Herbert Smith Freehills is regularly present in corporate finance mandates, being often instructed by Russian banks and corporates with business in Ukraine. The international law firm has significant capacity of around 20 lawyers across the global network involved in Ukraine-related matters. The team led by Alexei Roudiak, partner, advised Russian law Groupe Atlantic on the acquisition of ACV, leading producers of residential boilers in Europe. The key practitioners are Moscow-seated partner Evgeny Zelensky, London-based Jeremy Garson, partner, and Gareth Keillor, of counsel.

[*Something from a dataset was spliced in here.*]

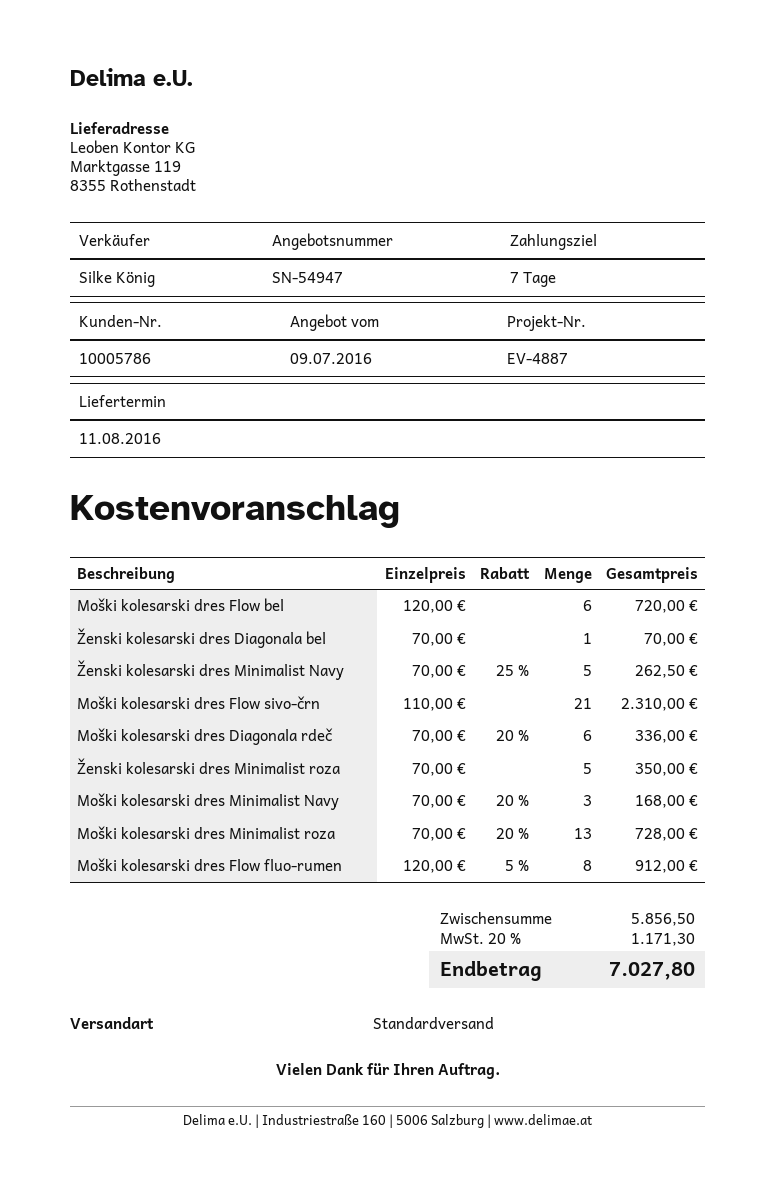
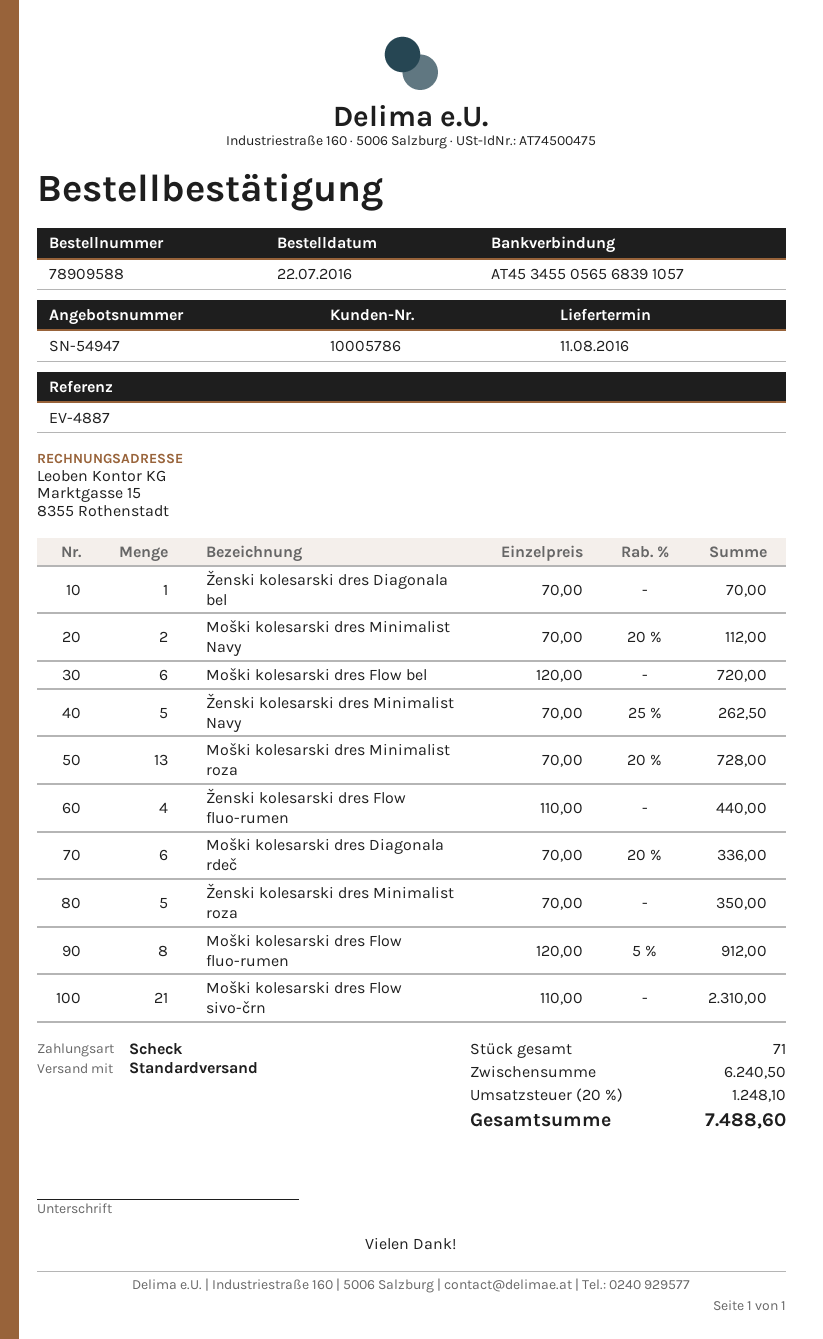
Moški kolesarski dres Minimalist Navy: 3 x 70.00 - 20% = 168.00 -> 2 x 70.00 - 20% = 112.00
Ženski kolesarski dres Flow fluo-rumen: none -> 4 x 110.00 = 440.00
subtotal: 5856.50 -> 6240.50
tax: 20% = 1171.30 -> 20% = 1248.10
total: 7027.80 -> 7488.60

In 2018 K&L Gates, a US-based international law firm, was present in significant M&A mandates in the renewable energy sector. The firm represented Norwegian wind farm and renewable energy developer NBT AS on structuring its renewable energy investment in Ukraine, and its acquisition of the Ukrainian wind farm business SyvashEnergoProm LLC. In addition, London special counsel Alex Blomfield leads the team on advising on the ongoing development, construction and financing of the Syvash Wind Power Project, including equity investment and structuring. The firm regularly acts as lead counsel in global deals, most recently advised Ipsos in its acquisition of GfK Custom Research Business: Customer Experience, Experience Innovation, Health and Public Affairs.


1 СMS is represented through two offices in Ukraine: CMS Cameron McKenna Nabarro Olswang and CMS Reich-Rohrwig Hainz.

2 In April 2019 he joined INTEGRITES with a group of lawyers.

3 Since the firm left the market in 2015, it has a best friend’s arrangement with Redcliffe Partners.